In my 29 years, I’ve had the chance to have such a great kiss only once. He was tall, ruggedly handsome, gentle, well-built and a tender lover. It was very Lost-In-Translation-esque; we really only met once, I talked about my love and obsession for Karl Marx and my strange theory about alienation and he, an American economist of some sort, amused me with his theory of wanting to blow up houses of rich people in order to help save the world from capitalists. We connected instantly, and more than the fuck itself, it was that earth-shattering, body-clawing, heart-attack-inducing kiss that continues to leave this girl lingering and yearning for more. I still harbour the hope that one day, I will meet this stranger again – with the wishful thinking that perhaps a kiss is not just a kiss.

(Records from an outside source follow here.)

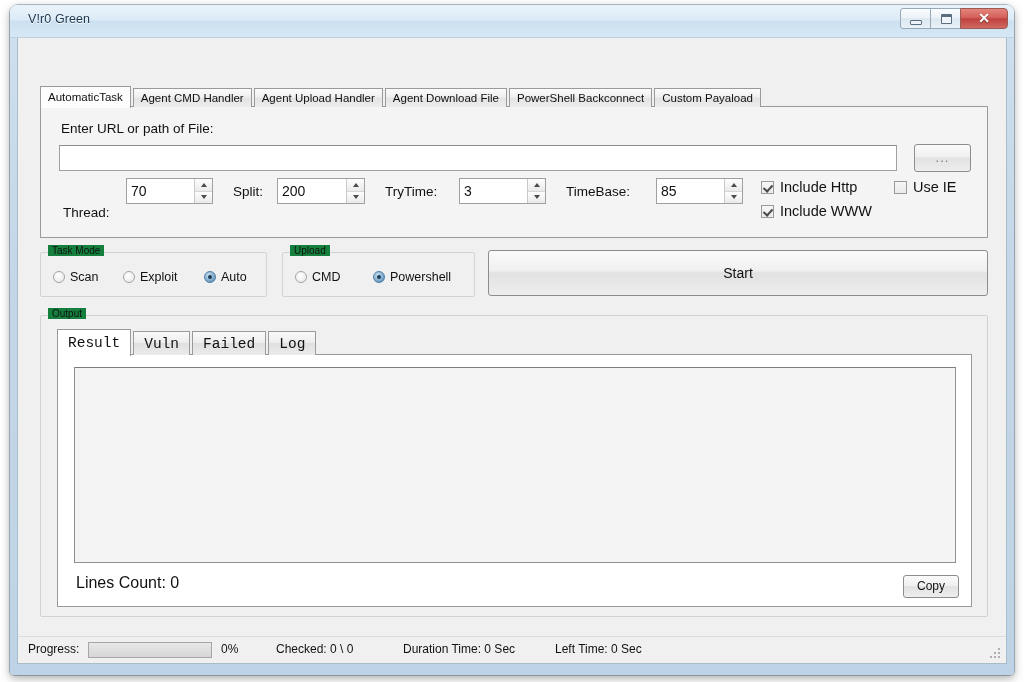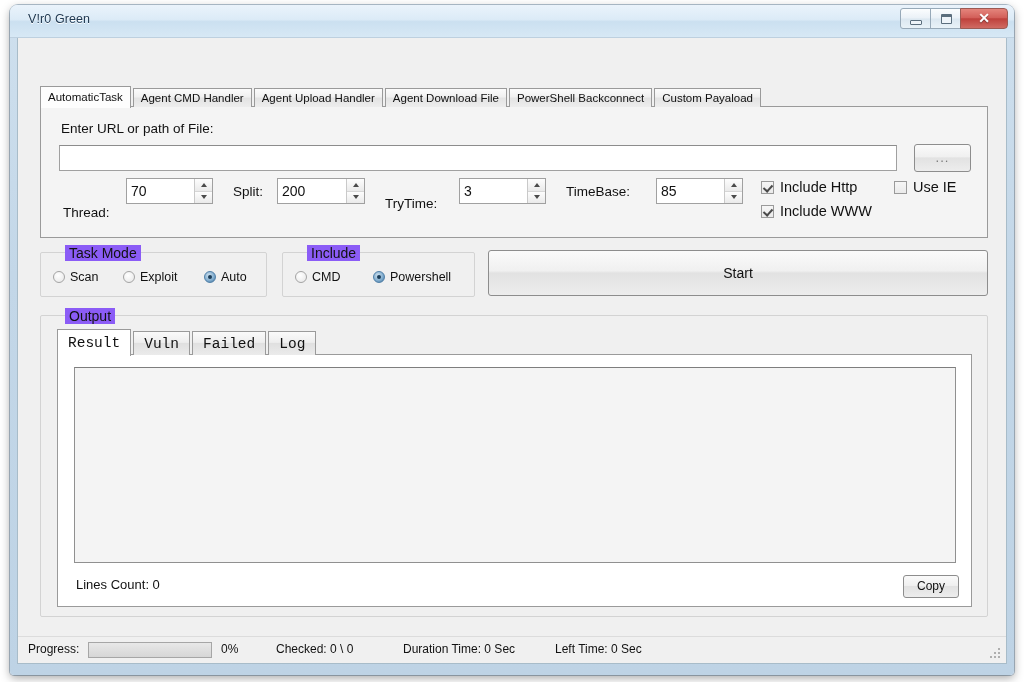--- a/index.html
+++ b/index.html
@@ -510,7 +510,7 @@
             </span>
           </span>
 
-          <div class="label" style="position:absolute; left:344px; top:89px;">TryTime:</div>
+          <div class="label" style="position:absolute; left:344px; top:77px;">TryTime:</div>
           <span class="spin-wrap" style="position:absolute; left:418px; top:71px; width:87px;">
             <input class="spin-value" type="text" value="3" style="">
             <span class="spin-btns">

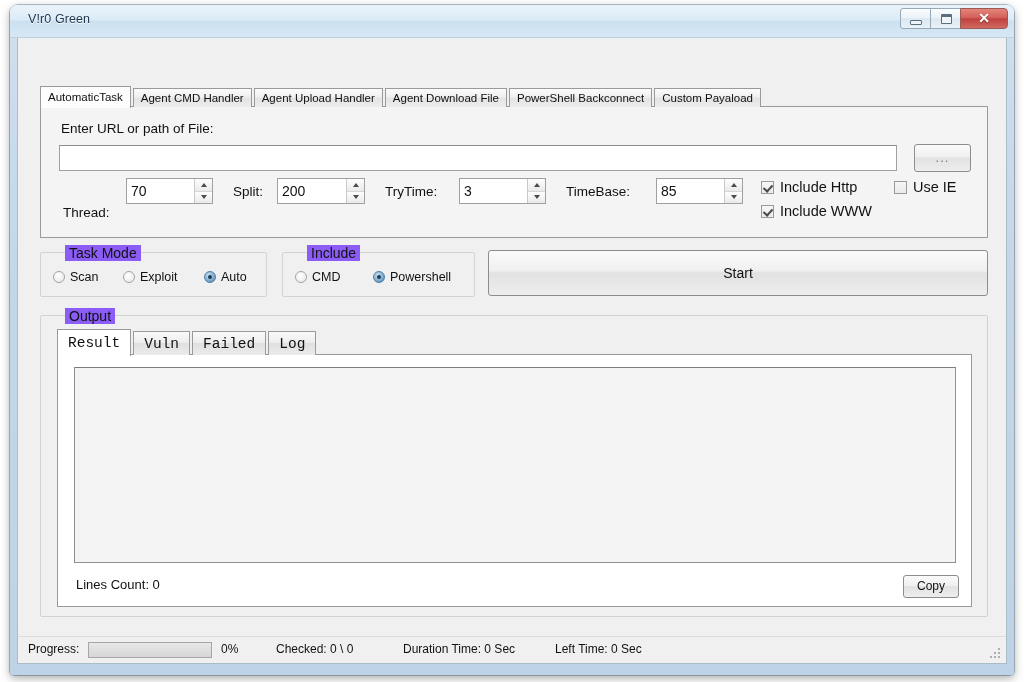--- a/index.html
+++ b/index.html
@@ -326,10 +326,10 @@
   .group-title {
     position: absolute;
     top: -8px;
-    left: 24px;
-    background: #8b5cf6;
+    left: 7px;
+    background: #15803d;
     padding: 0 4px;
-    font-size: 14px;
+    font-size: 10px;
     color: #111;
     white-space: nowrap;
   }

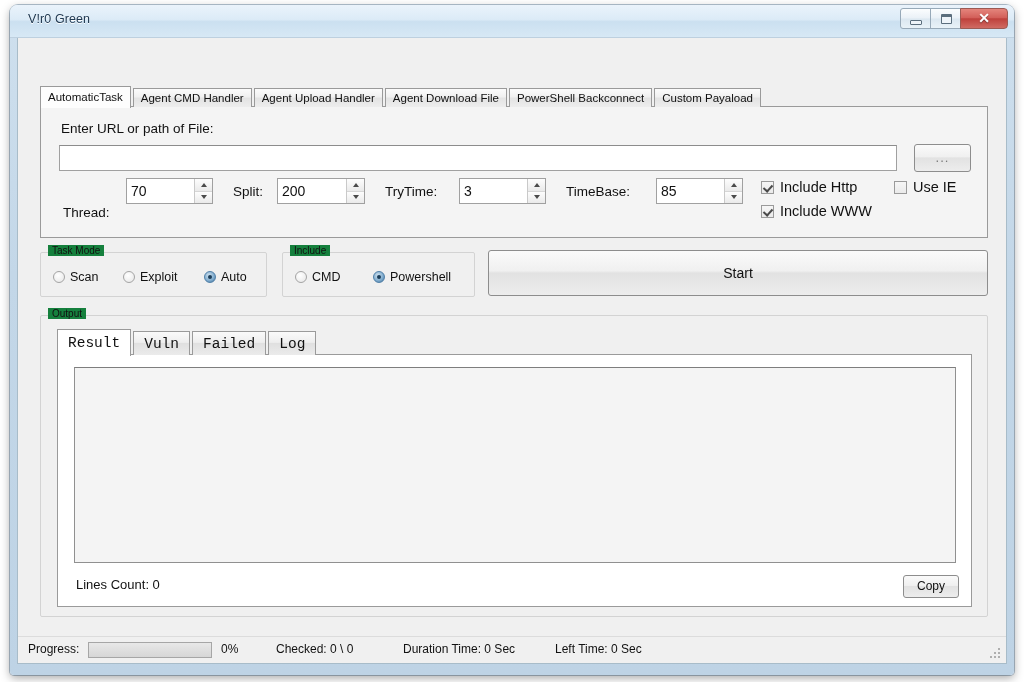--- a/index.html
+++ b/index.html
@@ -563,7 +563,7 @@
       </div>
 
       <div class="group" style="left:264px; top:214px; width:193px; height:45px;">
-        <div class="group-title">Include</div>
+        <div class="group-title">Upload</div>
         <span class="radio" style="position:absolute; left:12px; top:17px;">
           <span class="radio-dot"></span>
           <span class="radio-label">CMD</span>

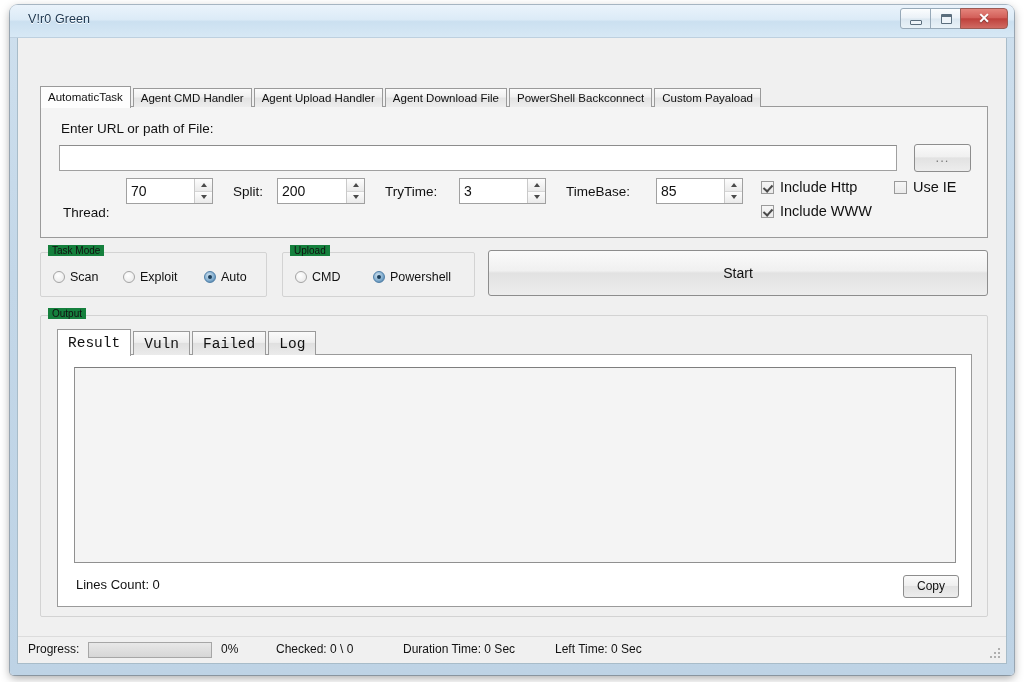--- a/index.html
+++ b/index.html
@@ -389,7 +389,7 @@
     position: absolute;
     left: 18px;
     bottom: 14px;
-    font-size: 13px;
+    font-size: 16px;
     color: #111;
   }
   .copy-btn {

>Girl my lips are bigger than yours and I adore kissing.I think it's the bony face that's the trigger.I agree though kissing can be so much more intimate that sex.
yes, I often feel that you can find the person that fits you with that guiding kiss. This might be just girlhood wishful thinking, but having experienced a lot of bad kissers or just men who have poor attention span, its really great to have that one who gives you the kiss you deserve. Sex, you can have with anyone, anytime. A kiss, hmm… much harder.
>Malaysia's censorship board is the best! The best snipper in the world. They snip anything and everything.Haha..hope you will meet the stranger again, Mila :p
Yeah, they even blur out people smoking. Its just hilarious to watch lah. Thanks, Charles, I hope I will meet him again one day, too. 🙂
>This is a thoughtful, well written piece.The kiss you're trying to recapture, might just be a symbol of unrequited love or lost love.The kiss itself is secondary to the connection two people have.Although there are good kisses and bad and we've all expereience both.I'm just saying, that the deeper the connection or the more turned on someone is, the kiss is likely to be better. It's wired in our brains.
Hmm… that is interesting and may well be true. But I do think that it is possible to have a deep connection with someone and yet find that the person is a lousy kisser. It is possible 😛 . But I guess you may be right that the more you feel for that person, the more you're likely to take care of his/her needs, hence a better experience.